What you have to do: Which lines run from the one containing "-158,7 +158,7 @@" to the end of the entries? Copy them exactly, both ends included, and give nothing else.
Data shown Block Start
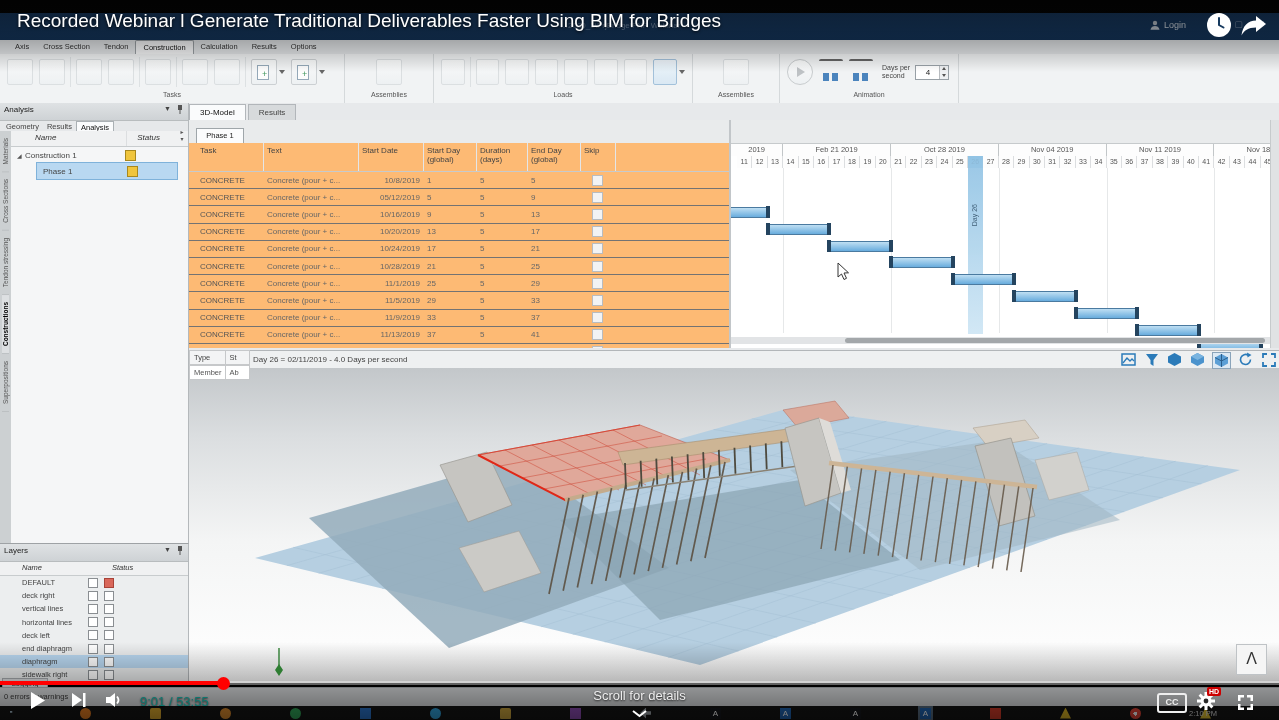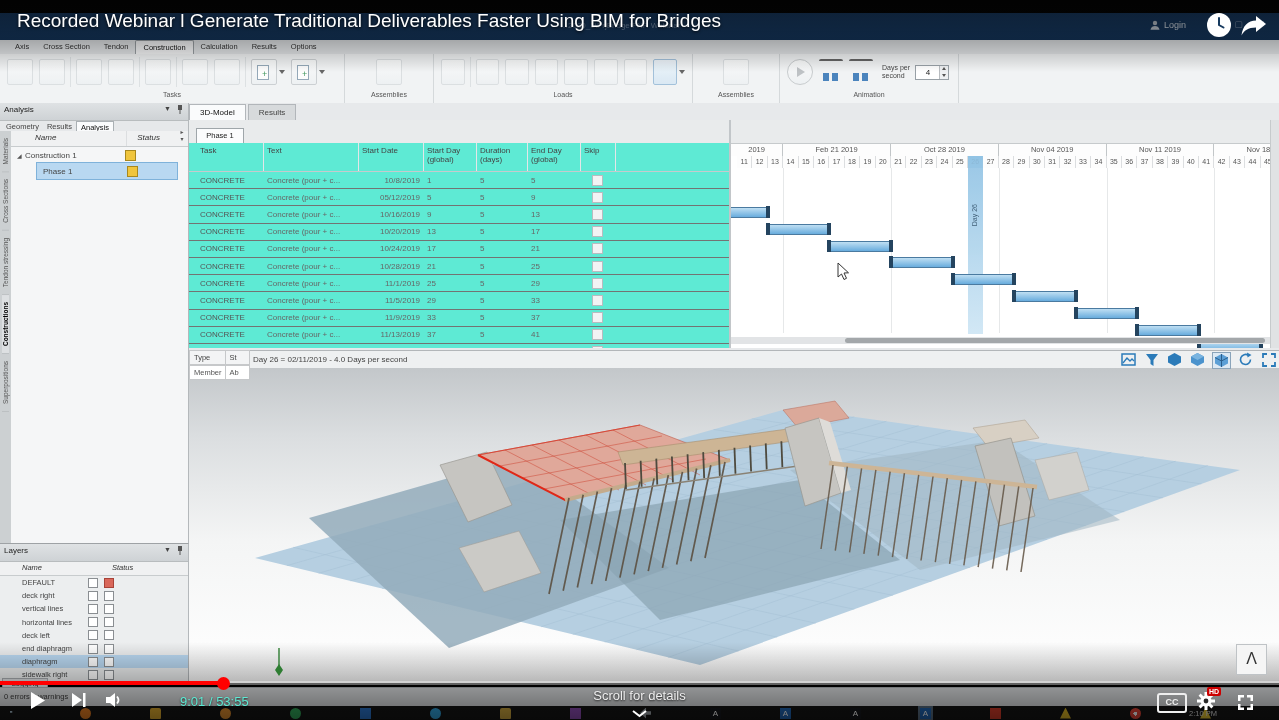--- a/index.html
+++ b/index.html
@@ -91,7 +91,7 @@
   .tz{position:absolute;left:189px;top:120px;width:540px;height:228px;background:#e9ebec;overflow:hidden;}
   .phasetab{position:absolute;left:7px;top:8px;width:46px;height:15px;background:#fbfcfd;border:1px solid #9fa6aa;
             font-size:7.5px;color:#222;text-align:center;padding-top:2px;}
-  .ttable{position:absolute;left:0;top:23px;width:540px;height:212px;background:#5eead4;}
+  .ttable{position:absolute;left:0;top:23px;width:540px;height:212px;background:#fdba74;}
   .thr{display:flex;height:28px;border-bottom:1px solid #c6cacc;padding-left:8px;}
   .th{font-size:8px;color:#444;padding:3px 3px 0 3px;border-right:1px solid #e4e6e8;line-height:9px;}
   .trw{display:flex;height:16.2px;border-bottom:1px solid #737373;padding-left:8px;align-items:center;}

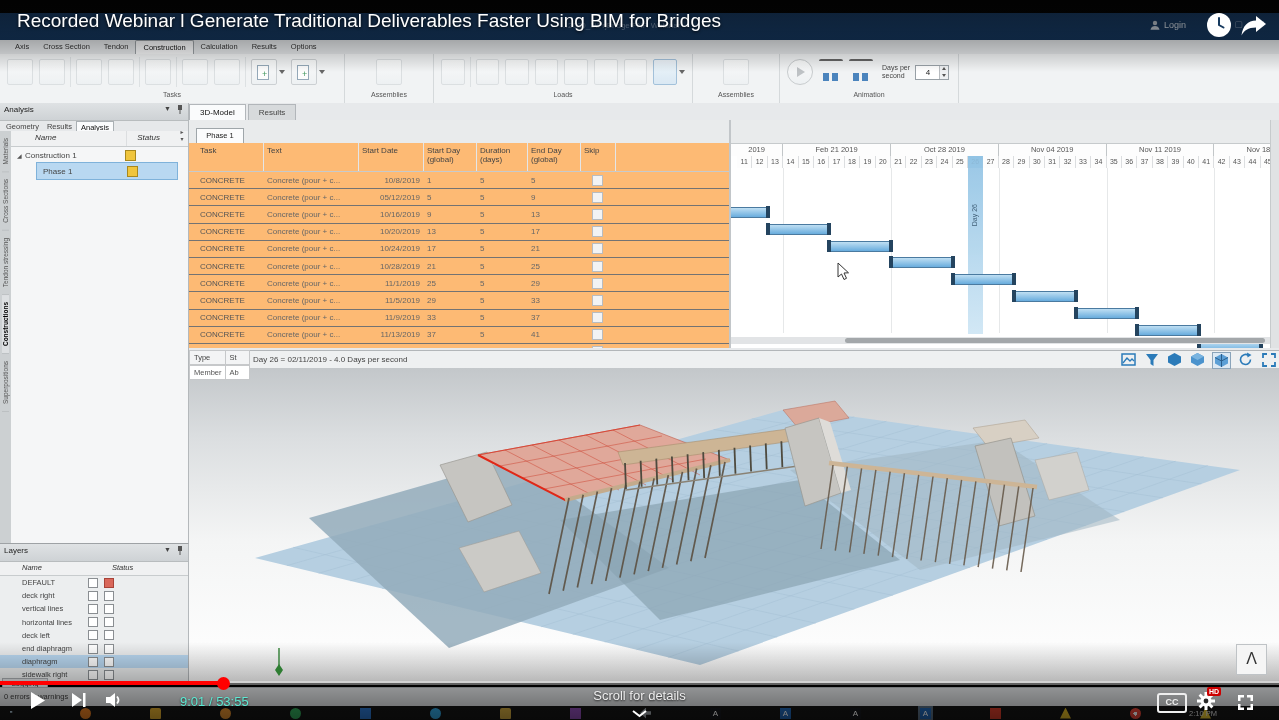--- a/index.html
+++ b/index.html
@@ -158,7 +158,7 @@
   .yt-played{position:absolute;left:0;top:0;height:4px;background:#f00;}
   .yt-knob{position:absolute;top:676.5px;width:13px;height:13px;border-radius:50%;background:#f00;}
   .yt-ctrl{position:absolute;top:690px;display:flex;align-items:center;}
-  .yt-time{position:absolute;left:140px;top:694px;font-size:13px;color:#5eead4;text-shadow:0 1px 2px rgba(0,0,0,.8);margin-left:40px;}
+  .yt-time{position:absolute;left:140px;top:694px;font-size:13px;color:#0f766e;text-shadow:0 1px 2px rgba(0,0,0,.8);}
   .yt-hint{position:absolute;left:0;top:688px;width:1279px;text-align:center;font-size:13px;color:#eee;text-shadow:0 1px 2px rgba(0,0,0,.8);pointer-events:none;}
   .yt-chev{position:absolute;left:632px;top:704px;}
   .yt-cc{position:absolute;left:1157px;top:693px;width:26px;height:16px;border:2px solid #eee;border-radius:3px;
Data shown Block End
Your solution:
@@ -158,7 +158,7 @@
   .yt-played{position:absolute;left:0;top:0;height:4px;background:#f00;}
   .yt-knob{position:absolute;top:676.5px;width:13px;height:13px;border-radius:50%;background:#f00;}
   .yt-ctrl{position:absolute;top:690px;display:flex;align-items:center;}
-  .yt-time{position:absolute;left:140px;top:694px;font-size:13px;color:#5eead4;text-shadow:0 1px 2px rgba(0,0,0,.8);margin-left:40px;}
+  .yt-time{position:absolute;left:140px;top:694px;font-size:13px;color:#0f766e;text-shadow:0 1px 2px rgba(0,0,0,.8);}
   .yt-hint{position:absolute;left:0;top:688px;width:1279px;text-align:center;font-size:13px;color:#eee;text-shadow:0 1px 2px rgba(0,0,0,.8);pointer-events:none;}
   .yt-chev{position:absolute;left:632px;top:704px;}
   .yt-cc{position:absolute;left:1157px;top:693px;width:26px;height:16px;border:2px solid #eee;border-radius:3px;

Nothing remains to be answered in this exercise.